*** Opening of Records shown ***

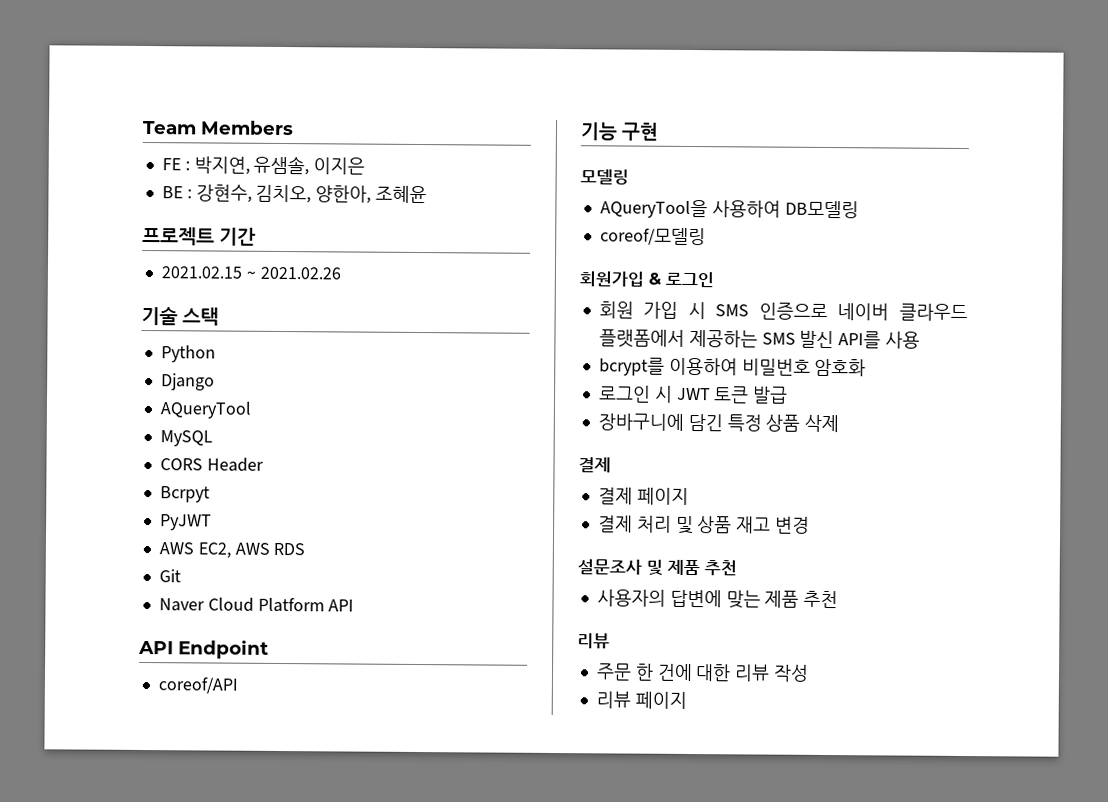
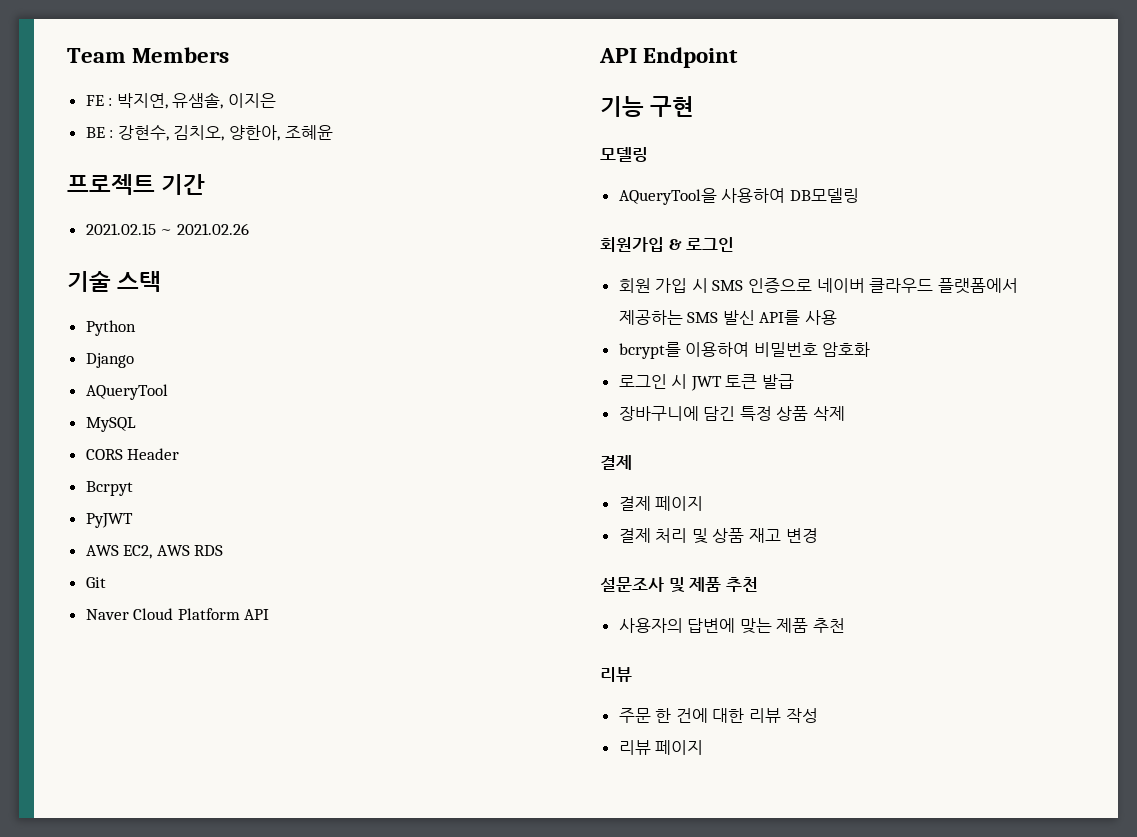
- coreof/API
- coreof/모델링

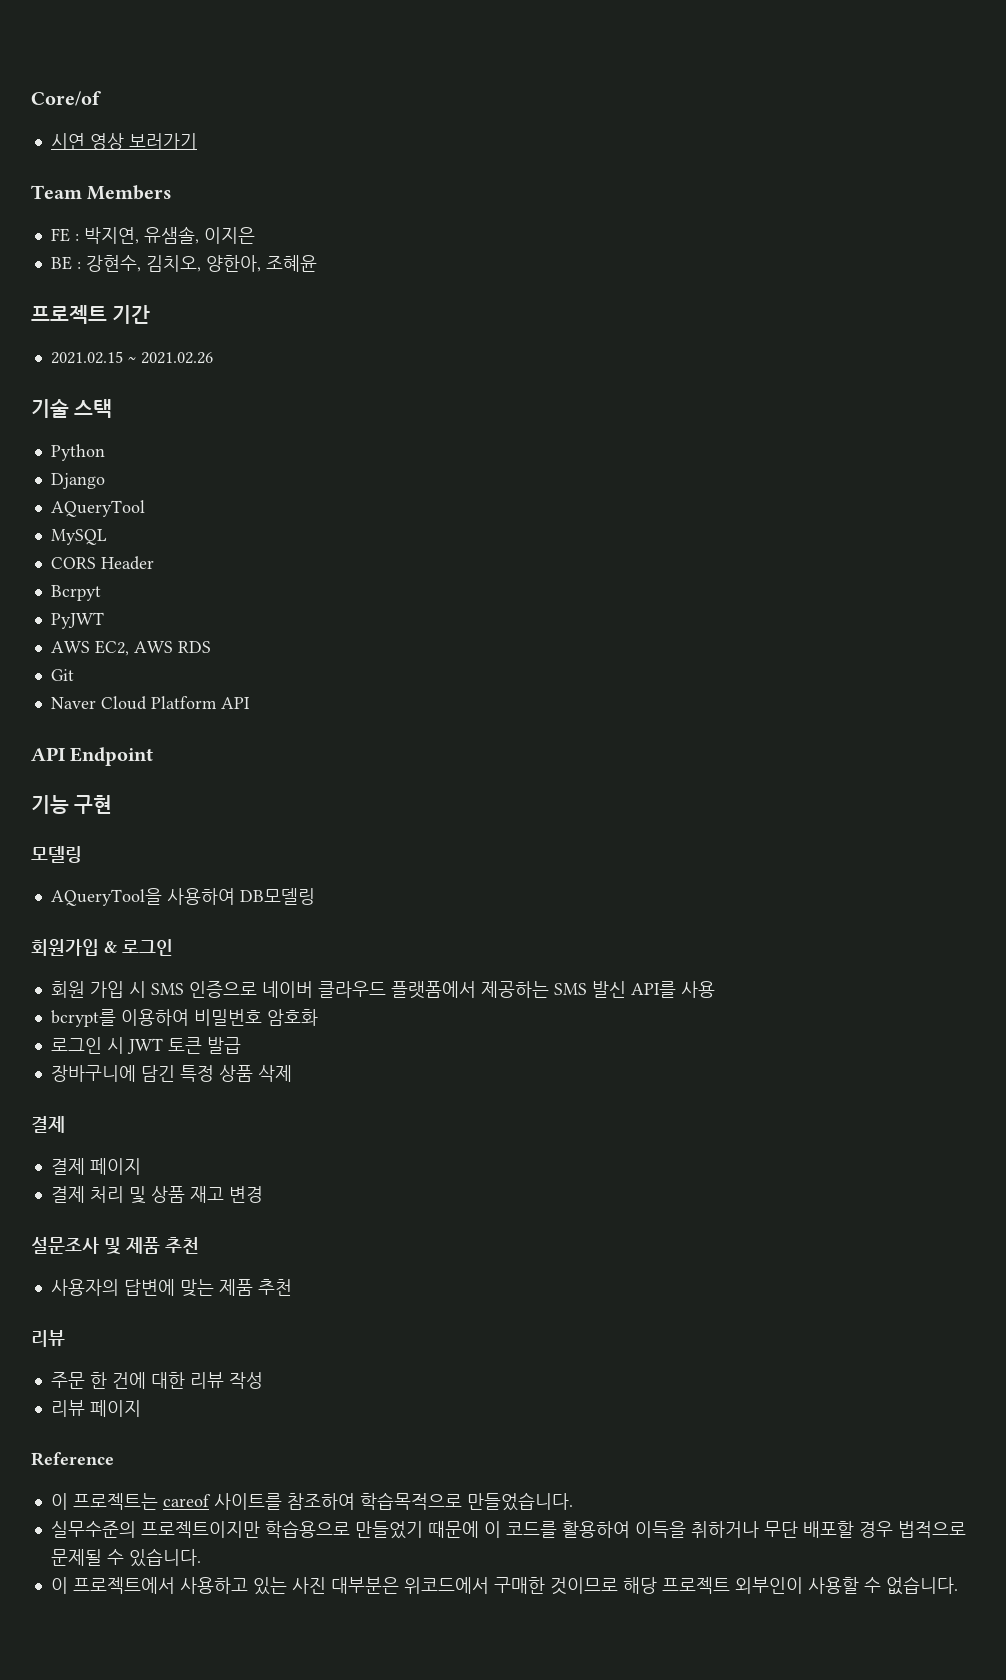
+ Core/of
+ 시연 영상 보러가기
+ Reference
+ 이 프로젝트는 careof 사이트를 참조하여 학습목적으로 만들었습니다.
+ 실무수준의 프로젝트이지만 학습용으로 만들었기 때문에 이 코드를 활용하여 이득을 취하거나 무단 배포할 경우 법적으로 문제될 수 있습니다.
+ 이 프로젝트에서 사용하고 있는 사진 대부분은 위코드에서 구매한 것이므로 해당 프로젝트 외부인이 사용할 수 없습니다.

*** Close of Records shown ***

» **Your objective**
Output the material word for word, omitting its pictures.

» **Written answer**
- coreof/API
- coreof/모델링

+ Core/of
+ 시연 영상 보러가기
+ Reference
+ 이 프로젝트는 careof 사이트를 참조하여 학습목적으로 만들었습니다.
+ 실무수준의 프로젝트이지만 학습용으로 만들었기 때문에 이 코드를 활용하여 이득을 취하거나 무단 배포할 경우 법적으로 문제될 수 있습니다.
+ 이 프로젝트에서 사용하고 있는 사진 대부분은 위코드에서 구매한 것이므로 해당 프로젝트 외부인이 사용할 수 없습니다.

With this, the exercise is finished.